Tensor-decoder can handle multiple tensor types. This could be expressed in the
sinkpad(s) template by a list of arrays where each combination of tensor types
it can handle would be expressed. This would make the sinkpad(s) caps difficult
to read. To avoid this problem when a tensor-decoder handle multiple tensors the
tensor type is a category the encapsulate all tensor type it can handle.
Referring again to YOLOv3's 3 tensors: small, medium large, all 3 would have the
same tensor-type identifier, ex YOLOv3, and each tensors themselves would have
sub-type field distinguishing them ('small', 'medium', 'large'). Same also
applies to FastSAM 2 tensors ('FastSAM-masks', 'FastSAM-logits') where both
would be represented by the same tensor type ('FastSAM') in pad capability level.
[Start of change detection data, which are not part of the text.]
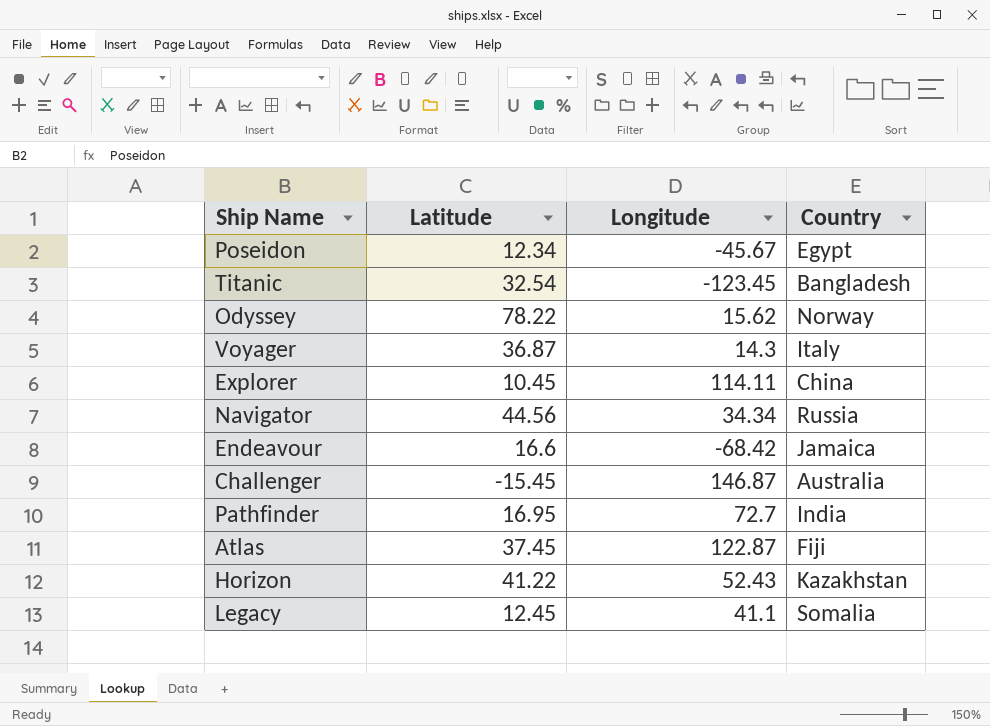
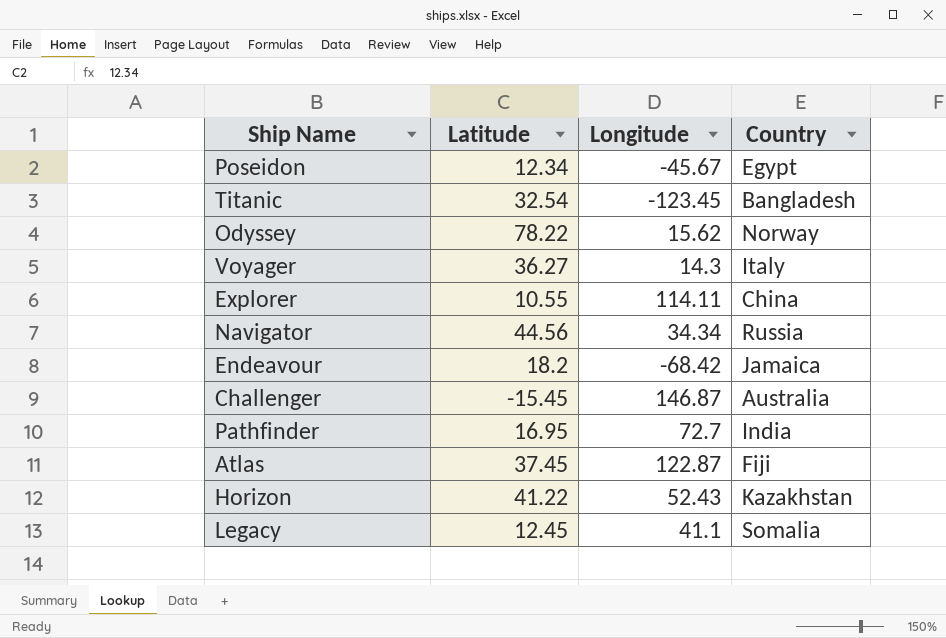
Voyager | Latitude: 36.87 -> 36.27
Explorer | Latitude: 10.45 -> 10.55
Endeavour | Latitude: 16.6 -> 18.2

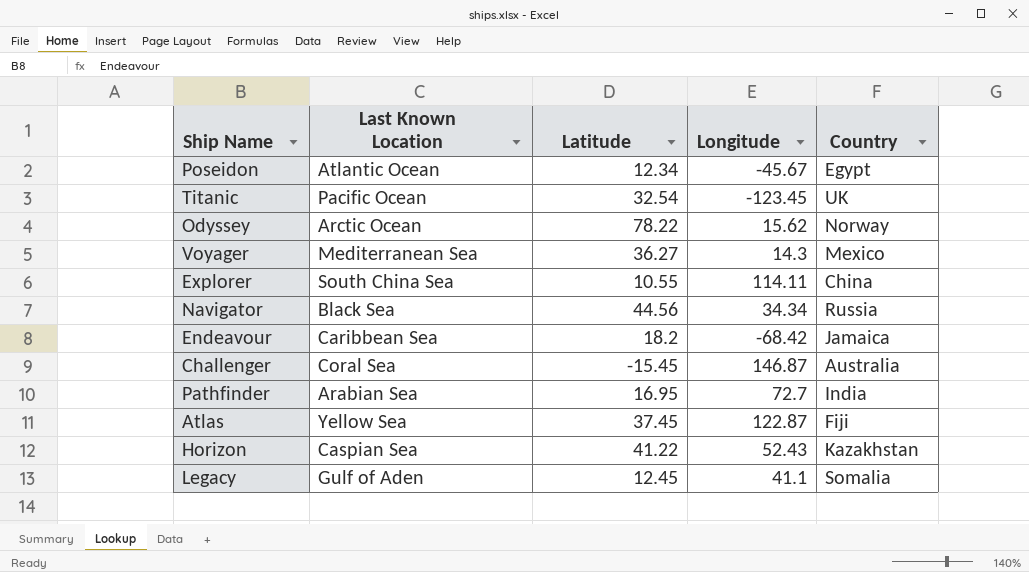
column Last Known Location | position: none -> 2
Titanic | Country: Bangladesh -> UK
Voyager | Country: Italy -> Mexico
When tensor is stored as a meta, allocation query need to be used to negotiate
tensor-decoder. TODO: expand how this would work.
##### Tensor-Decoder Sinkpad Caps Examples
Examples assuming object-detection on video frame
```
PadTemplates:
SINK template: 'vsink' // Tensor attached on to buffer
Avaiability: 'always'
Capabilities:
video/x-raw
format: {...}
width: {...}
height: {...}
framerate: {...}
SINK template: 'tsink' // Tensor
Avaiability: 'always'
Capabilities:
tensor/x-raw
shape:{<a, b, ...z>} // This represent a x b x ... x z
datatype: {(enum) "int8", "float32", ...}
type: { (string)"YOLOv3", (string)"YOLOv4", (string)"SSD", ...)}
```
##### Tensor-Decoder Srcpad(s)
Typically will be the same as sinkpad but could be different. In general
tensor-decoder only attach an analytics-meta to buffer. Analytics-meta
consumption is left to other downstream elements. It's also possible for
tensor-decoder to have very different caps on srcpad. This can be the case when
analytics-result is difficult to represent like text-to-speech or
super-resolution. In these case the tensor-decoder could be producing a media
directly. audio for TTS or image for super-resolution.
### Inference Sinkpad(s) Capabilities
Sinkpad capability, before been constrained based on model, can be any
media type, including `tensor` . Note that multiple sinkpads can be present.